Bronchiolitis increases the risk of developing asthma in children

Bronchiolitis is an infection of the respiratory tract caused by respiratory syncytial virus (RSV), which especially affects children under two years of age and in the most severe cases, causes hospitalization of children.

On the other hand, asthma is currently the most frequent chronic disease in children, due, among other factors, to the increase in air pollution. Half of children under 3 have experienced at least one wheezing episode.

According to the study Virus diversity in asthma (McErlean, 2010) researchers have identified all respiratory viruses involved in acute asthma attacks, among which is the RSV, which It is also present in up to 50% of cases of acute asthmatic attacks.

Having had a RSV infection is significantly associated with a increased risk of recurrent wheezing, not only in infants who developed severe bronchiolitis and needed hospitalization, but also in children with bronchiolitis who did not require it.

Types of asthma

They have differentiated three types of asthma: transient asthma, persistent early asthma (atopic or non-atopic) and late asthma, which accounts for 20-30% of asthma cases. On the other hand, asthmatic children can be classified in different models or phenotypes: transient wheezing (asthma remits between 4-6 years), non-atopic wheezing (asthma remits between 9-11 years) and atopic sibilants.
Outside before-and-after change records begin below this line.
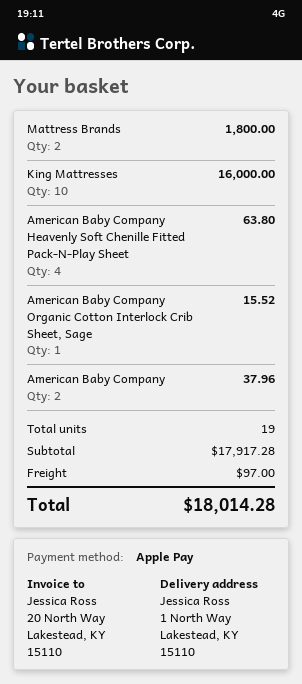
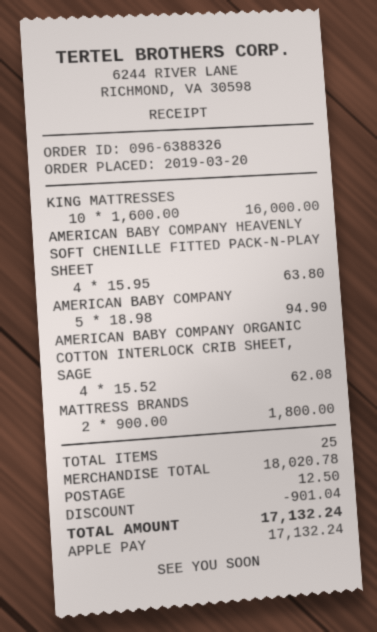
American Baby Company Organic Cotton Interlock Crib Sheet, Sage: 1 for 15.52 -> 4 for 62.08
American Baby Company: 2 for 37.96 -> 5 for 94.90
total quantity: 19 -> 25
subtotal: 17917.28 -> 18020.78
discount: none -> 901.04
shipping: 97.00 -> 12.50
total: 18014.28 -> 17132.24

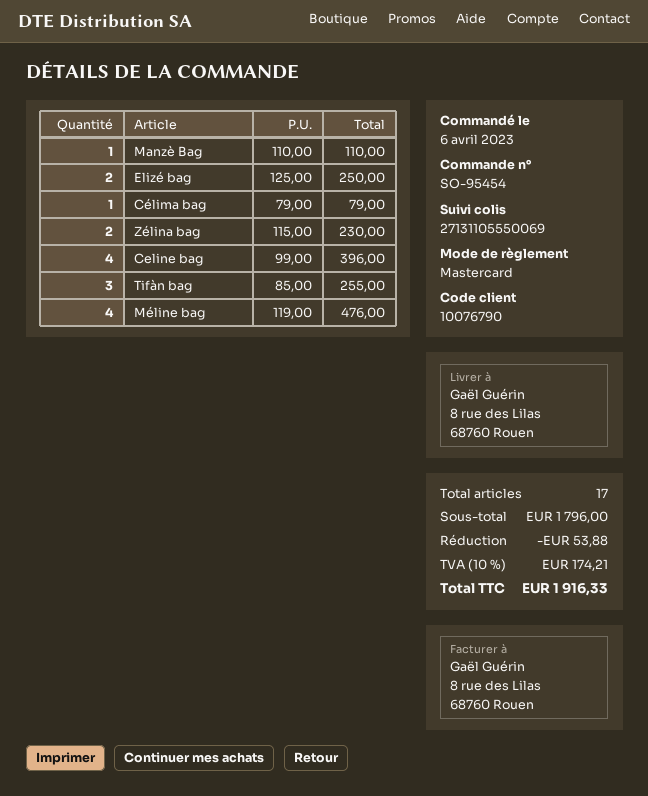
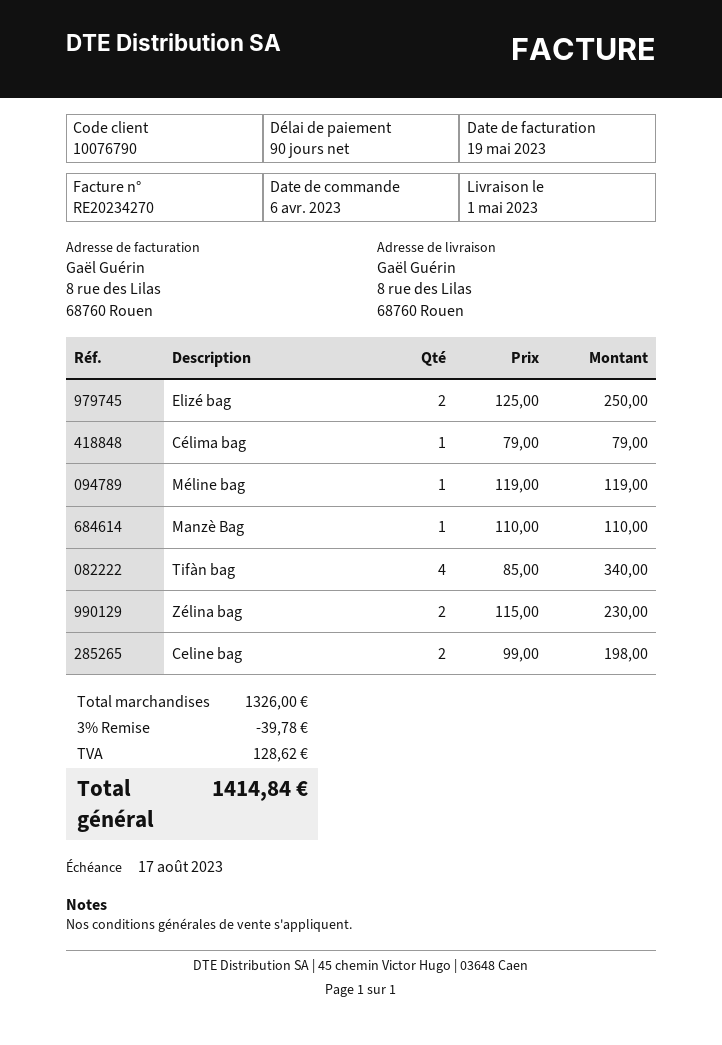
Celine bag: 4 x 99.00 = 396.00 -> 2 x 99.00 = 198.00
Tifàn bag: 3 x 85.00 = 255.00 -> 4 x 85.00 = 340.00
Méline bag: 4 x 119.00 = 476.00 -> 1 x 119.00 = 119.00
subtotal: 1796.00 -> 1326.00
discount: 53.88 -> 39.78
tax: 174.21 -> 128.62
total: 1916.33 -> 1414.84

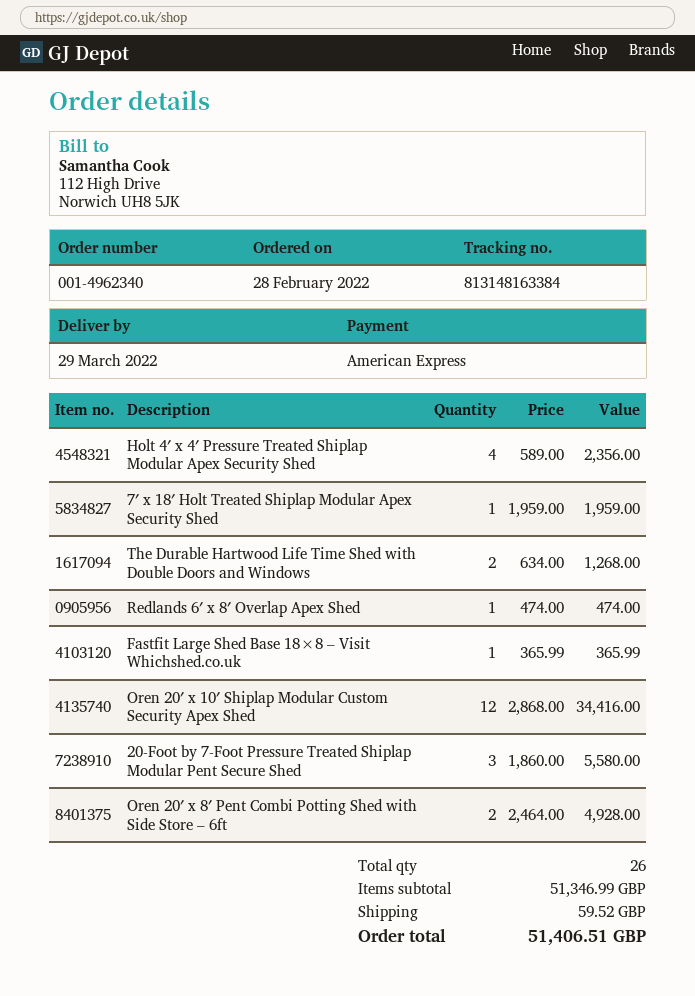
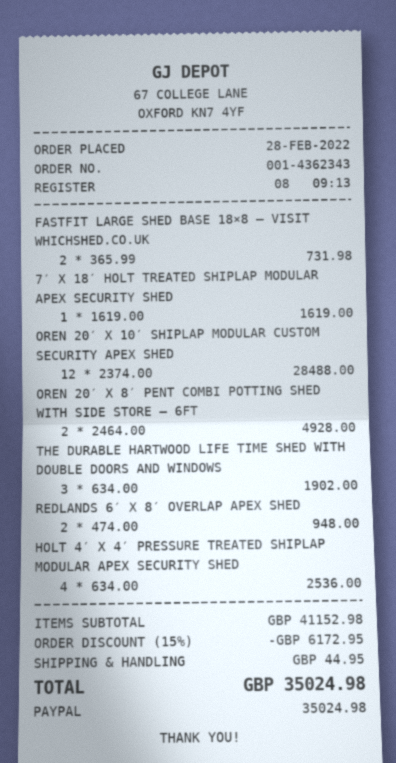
order number: 001-4962340 -> 001-4362343
payment method: American Express -> PayPal
Holt 4′ x 4′ Pressure Treated Shiplap Modular Apex Security Shed: 4 x 589.00 = 2356.00 -> 4 x 634.00 = 2536.00
7′ x 18′ Holt Treated Shiplap Modular Apex Security Shed: 1 x 1959.00 = 1959.00 -> 1 x 1619.00 = 1619.00
The Durable Hartwood Life Time Shed with Double Doors and Windows: 2 x 634.00 = 1268.00 -> 3 x 634.00 = 1902.00
Redlands 6′ x 8′ Overlap Apex Shed: 1 x 474.00 = 474.00 -> 2 x 474.00 = 948.00
Fastfit Large Shed Base 18×8 – Visit Whichshed.co.uk: 1 x 365.99 = 365.99 -> 2 x 365.99 = 731.98
Oren 20′ x 10′ Shiplap Modular Custom Security Apex Shed: 12 x 2868.00 = 34416.00 -> 12 x 2374.00 = 28488.00
20-Foot by 7-Foot Pressure Treated Shiplap Modular Pent Secure Shed: 3 x 1860.00 = 5580.00 -> none
subtotal: 51346.99 -> 41152.98
discount: none -> 15% = 6172.95
shipping: 59.52 -> 44.95
total: 51406.51 -> 35024.98

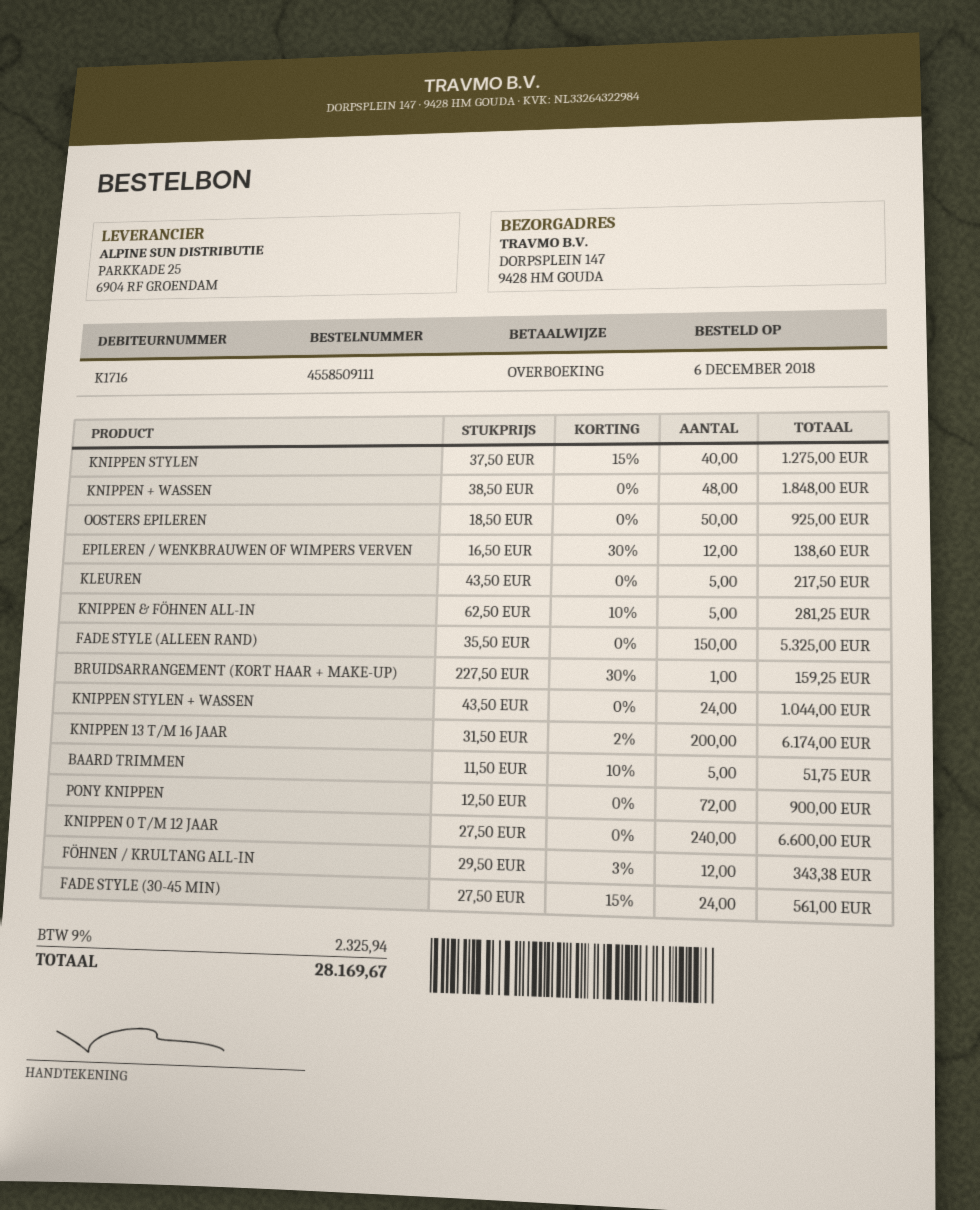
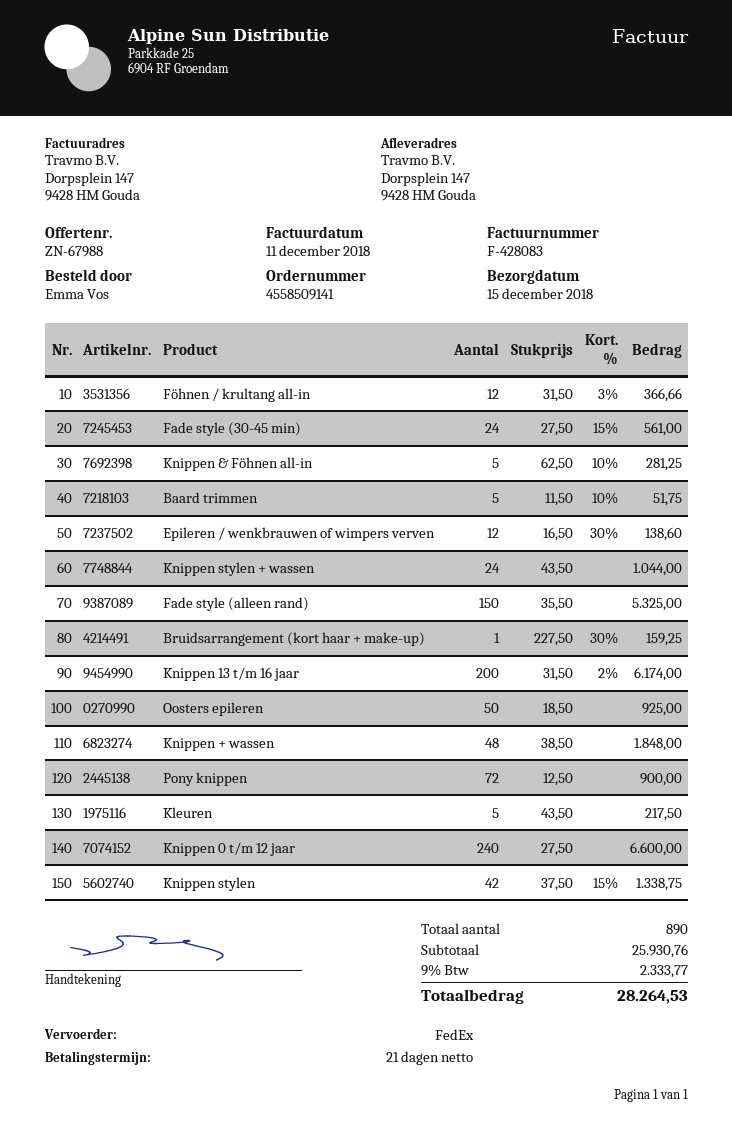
order number: 4558509111 -> 4558509141
KNIPPEN STYLEN: 40 x 37.50 - 15% = 1275.00 -> 42 x 37.50 - 15% = 1338.75
FÖHNEN / KRULTANG ALL-IN: 12 x 29.50 - 3% = 343.38 -> 12 x 31.50 - 3% = 366.66
tax: 9% = 2325.94 -> 9% = 2333.77
total: 28169.67 -> 28264.53

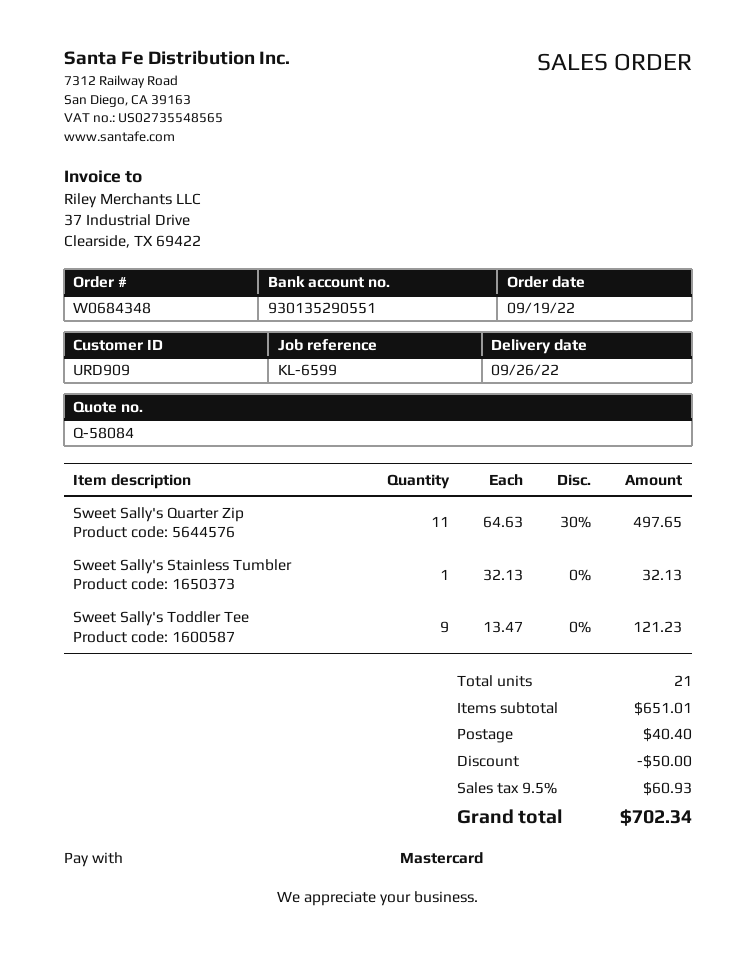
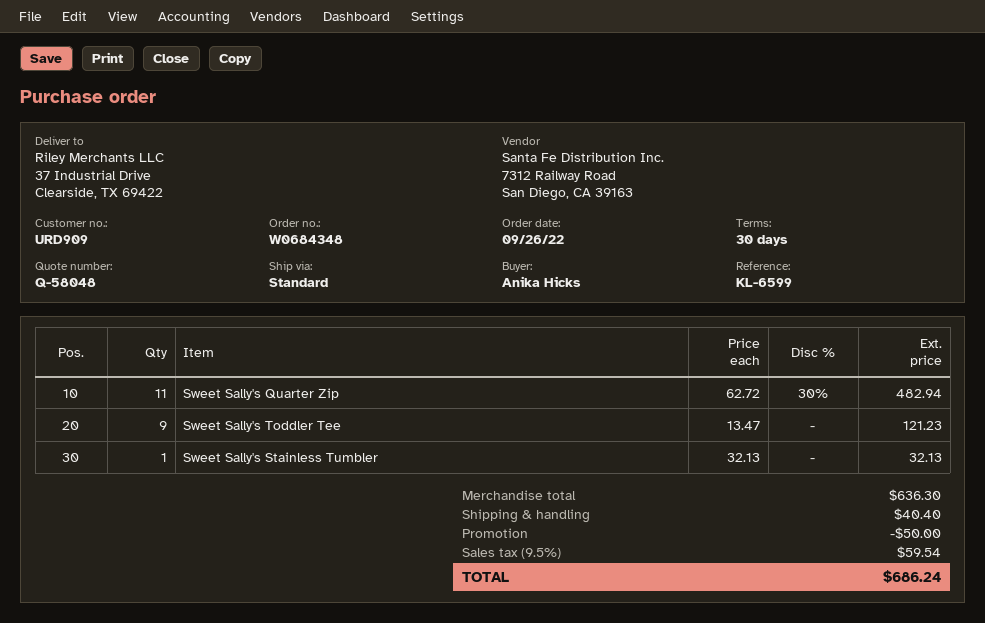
quote number: Q-58084 -> Q-58048
order date: 2022-09-19 -> 2022-09-26
Sweet Sally's Quarter Zip: 11 x 64.63 - 30% = 497.65 -> 11 x 62.72 - 30% = 482.94
subtotal: 651.01 -> 636.30
tax: 9.5% = 60.93 -> 9.5% = 59.54
total: 702.34 -> 686.24

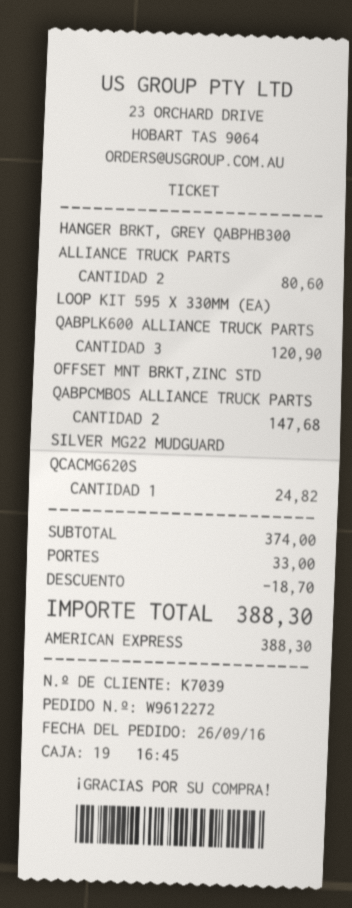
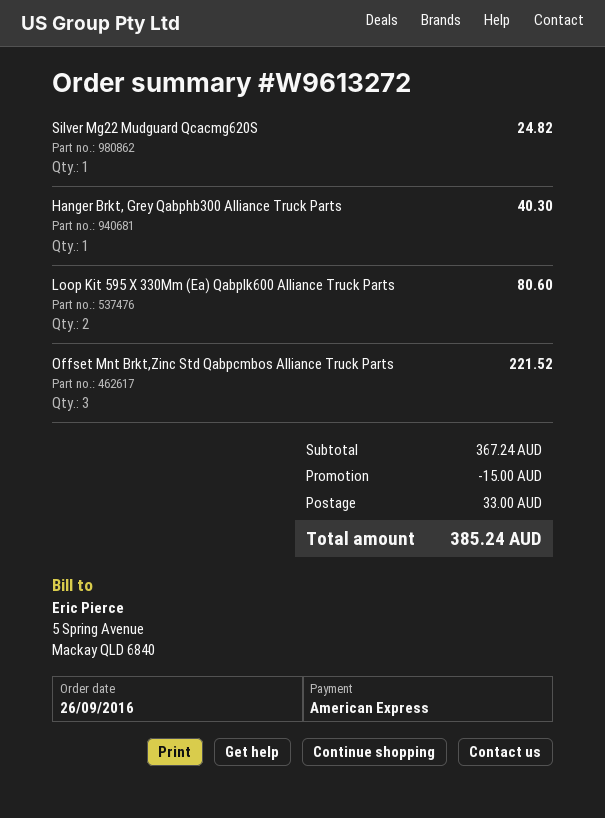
order number: W9612272 -> W9613272
HANGER BRKT, GREY QABPHB300 ALLIANCE TRUCK PARTS: 2 for 80.60 -> 1 for 40.30
LOOP KIT 595 X 330MM (EA) QABPLK600 ALLIANCE TRUCK PARTS: 3 for 120.90 -> 2 for 80.60
OFFSET MNT BRKT,ZINC STD QABPCMBOS ALLIANCE TRUCK PARTS: 2 for 147.68 -> 3 for 221.52
subtotal: 374.00 -> 367.24
discount: 18.70 -> 15.00
total: 388.30 -> 385.24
According to the Spanish Guide for the Management of Asthma (GEMA), the age of onset, family history of asthma or other allergic diseases, respiratory viral infections (bronchiolitis) that appear in the first year of life or bronchial hyperresponse, allow diagnose evolution and predict whether asthma will remit in childhood or, if on the contrary, it will tend to persist.

Asthma Prevention

There is no vaccine against bronchiolitis, but according to a recent clinical trial published in the New England Journal of Medicine, preventing a first serious infection with monoclonal antibodies can prevent recurrent wheezing (asthma). These show reducing the percentage of wheezing by up to 61% the first year of life, and some research also shows that in children up to 3 and 5 years of life.

It is a specially formulated treatment, but its administration is not widely recommended since there is not enough evidence to recommend it as prevention. It is used individually in children at high risk, such as children under 12 months with extreme prematurity (23-32 weeks gestation), with severe chronic lung disease (EPC) or without EPC but with multiple risk factors or children with severe EPC or heart disease with hemodynamic repercussion.

Bronchiolitis is not easily preventable, since it is a high-contagion virus, but there are measures that parents can take to prevent its transmission (as much as possible) starting with pregnancy, since almost half of the Babies admitted for bronchiolitis have been passive smokers in pregnancy.

Video: Know the Signs of RSV: Help Keep Your Baby Out of the Hospital (May 2024).